[EXERCISE MATERIALS]

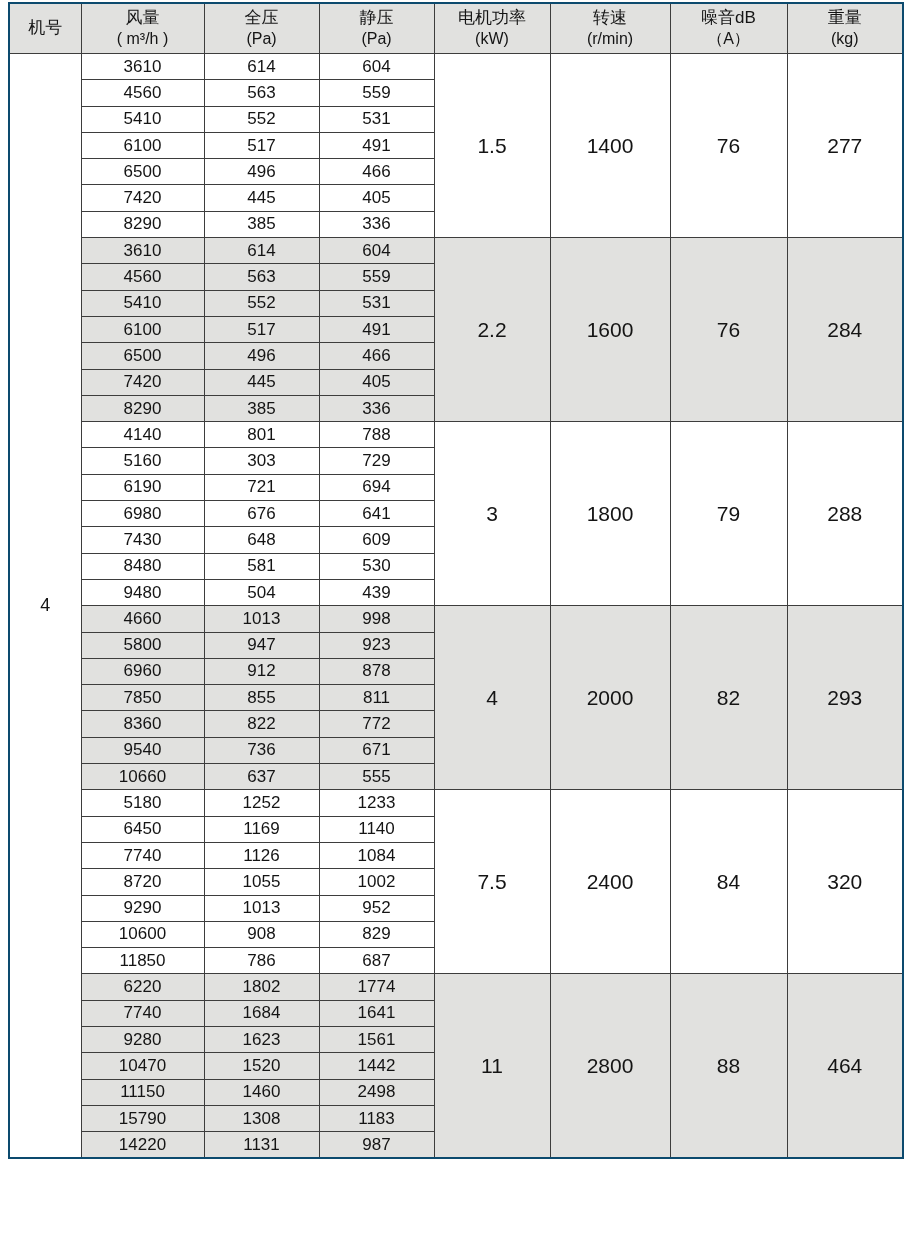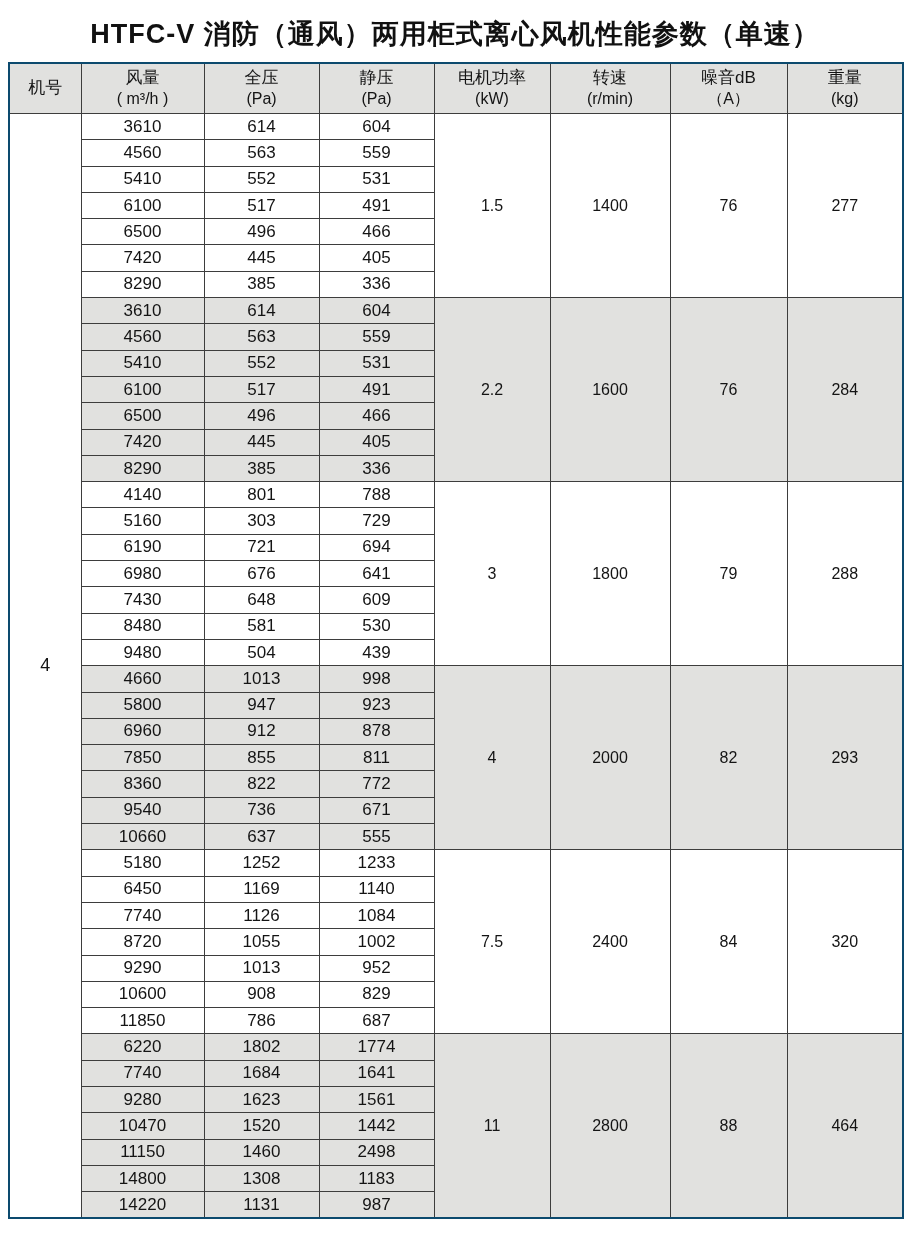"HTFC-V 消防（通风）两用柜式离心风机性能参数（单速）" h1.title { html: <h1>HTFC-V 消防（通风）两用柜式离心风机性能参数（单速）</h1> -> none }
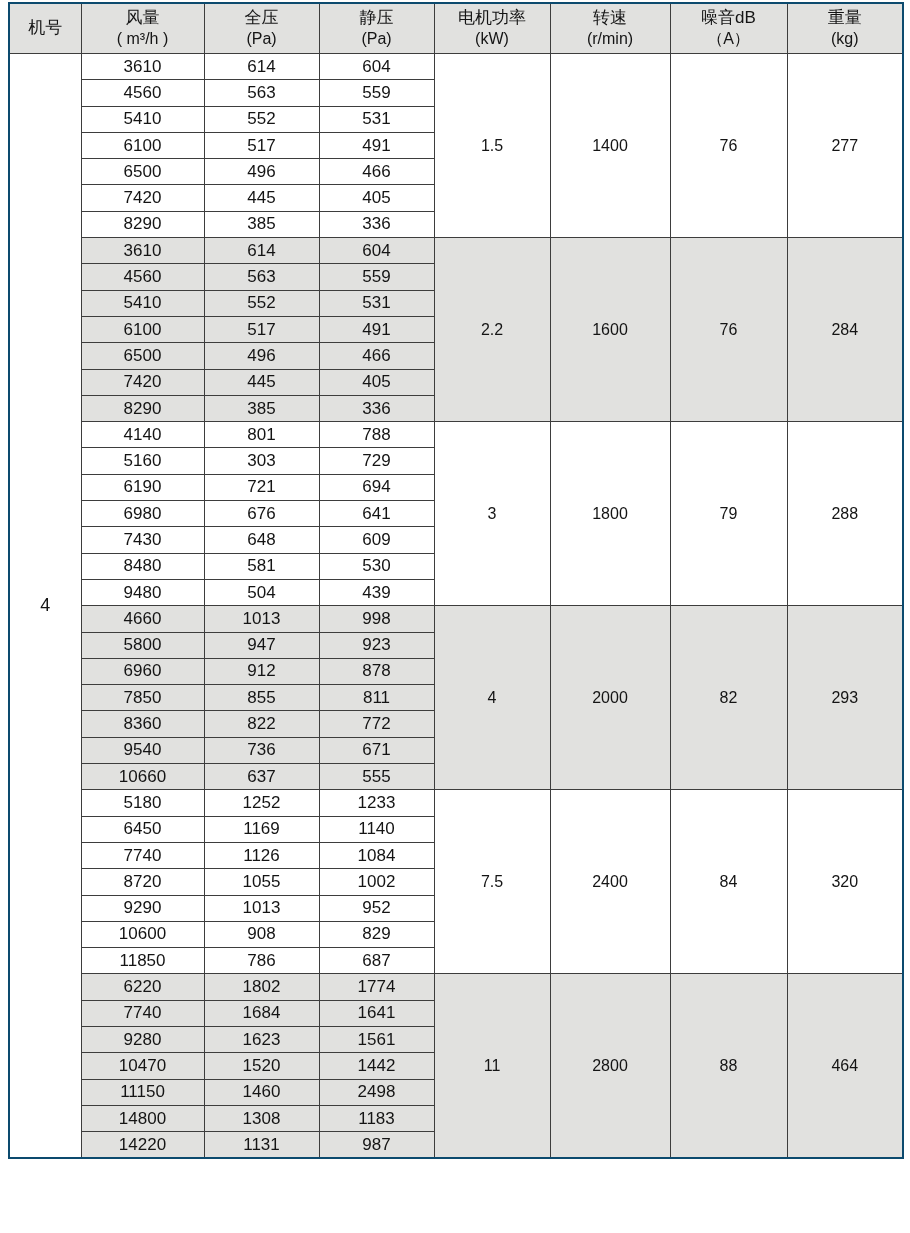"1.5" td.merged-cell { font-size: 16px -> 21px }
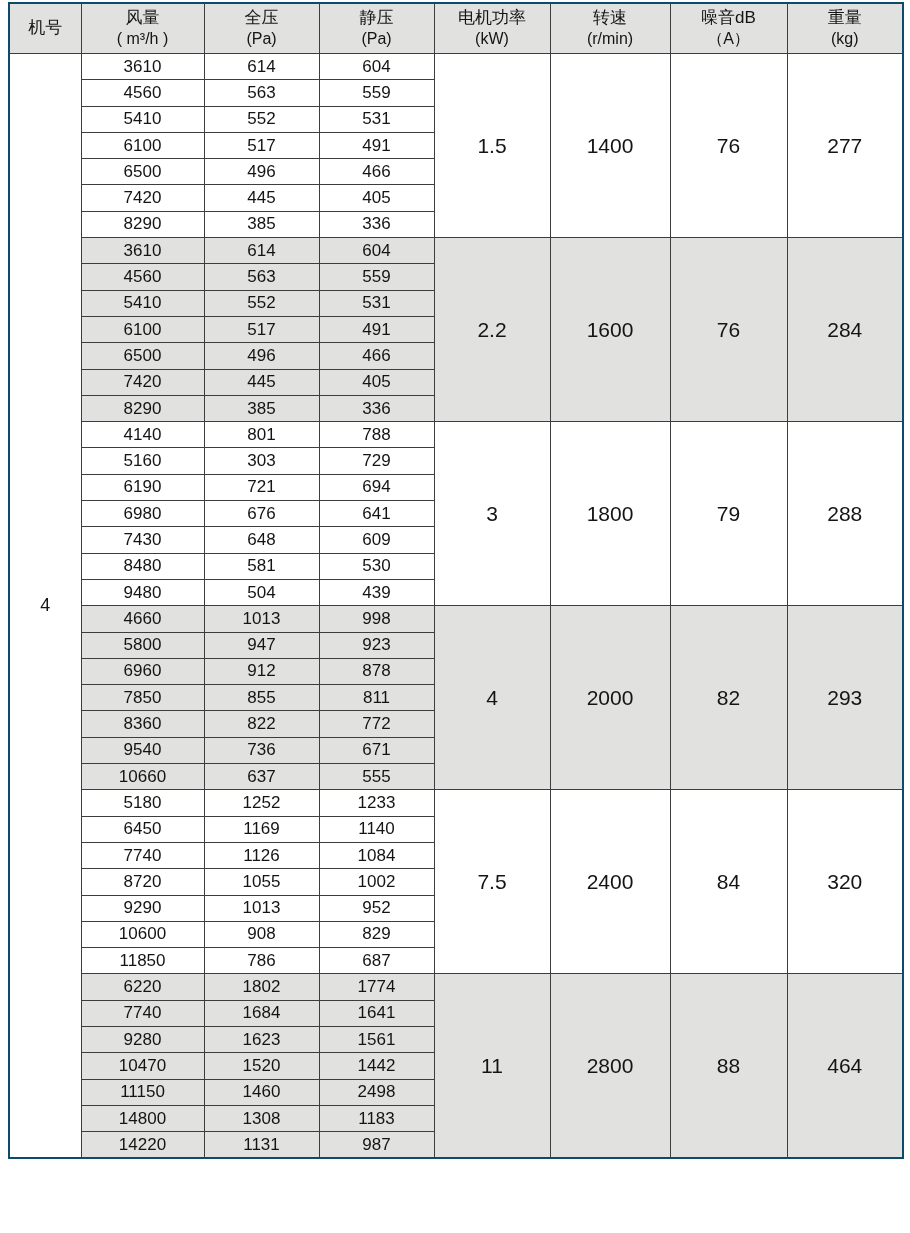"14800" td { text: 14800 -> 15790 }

[/EXERCISE MATERIALS]
[EXERCISE MATERIALS]

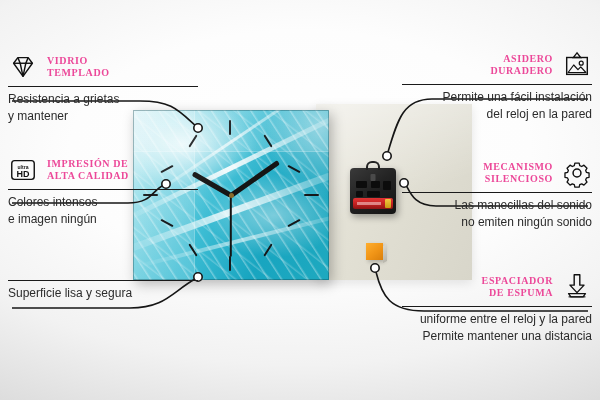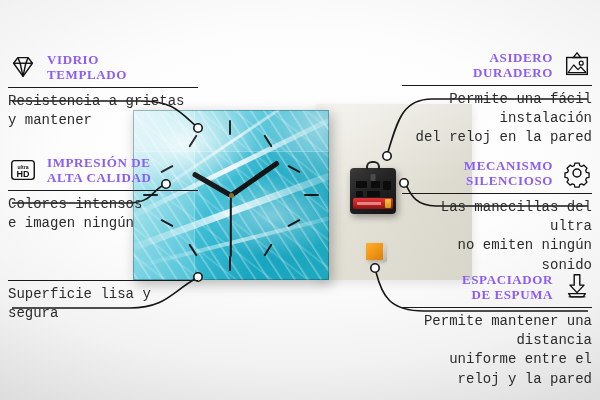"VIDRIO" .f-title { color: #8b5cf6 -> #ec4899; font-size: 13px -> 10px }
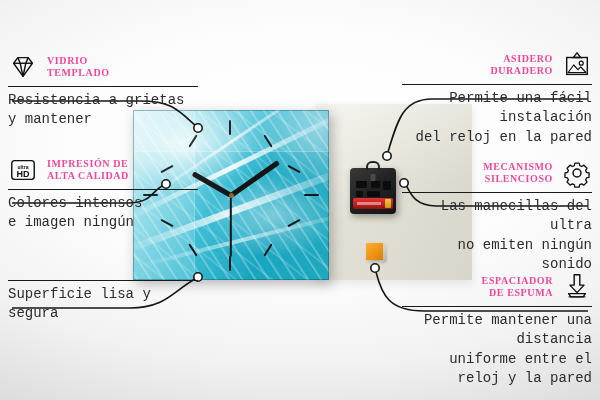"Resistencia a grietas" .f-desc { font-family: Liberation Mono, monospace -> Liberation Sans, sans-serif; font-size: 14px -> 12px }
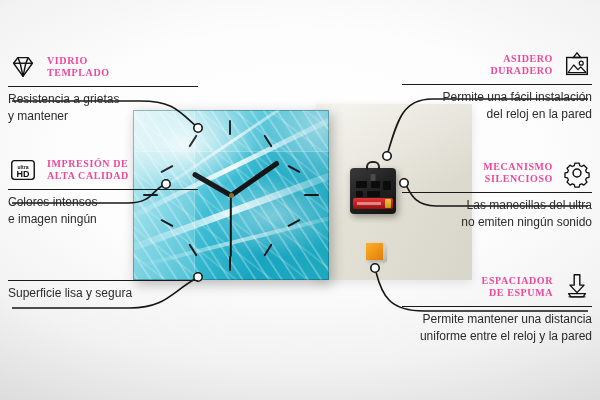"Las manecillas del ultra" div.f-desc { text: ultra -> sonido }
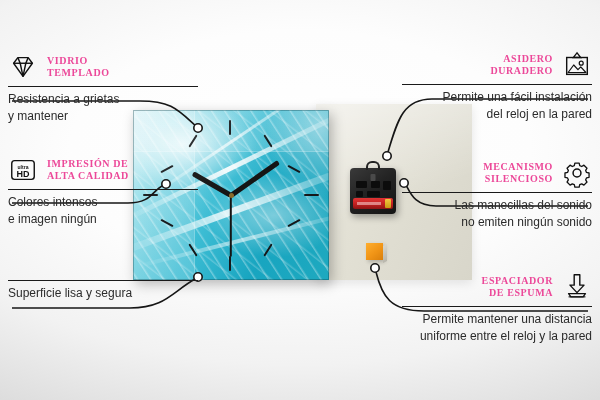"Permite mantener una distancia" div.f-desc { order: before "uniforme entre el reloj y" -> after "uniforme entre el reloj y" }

[/EXERCISE MATERIALS]
[EXERCISE MATERIALS]

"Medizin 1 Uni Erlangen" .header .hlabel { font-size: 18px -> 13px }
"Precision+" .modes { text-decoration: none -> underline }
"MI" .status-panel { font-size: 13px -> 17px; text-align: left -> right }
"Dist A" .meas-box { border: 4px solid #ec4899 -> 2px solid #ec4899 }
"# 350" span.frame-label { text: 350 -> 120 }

[/EXERCISE MATERIALS]

Using the entries above, extract exactly the span from the line with "font-size: 18px ->" to the line with "text: 350 ->", both lines included; leave out everything else.

"Medizin 1 Uni Erlangen" .header .hlabel { font-size: 18px -> 13px }
"Precision+" .modes { text-decoration: none -> underline }
"MI" .status-panel { font-size: 13px -> 17px; text-align: left -> right }
"Dist A" .meas-box { border: 4px solid #ec4899 -> 2px solid #ec4899 }
"# 350" span.frame-label { text: 350 -> 120 }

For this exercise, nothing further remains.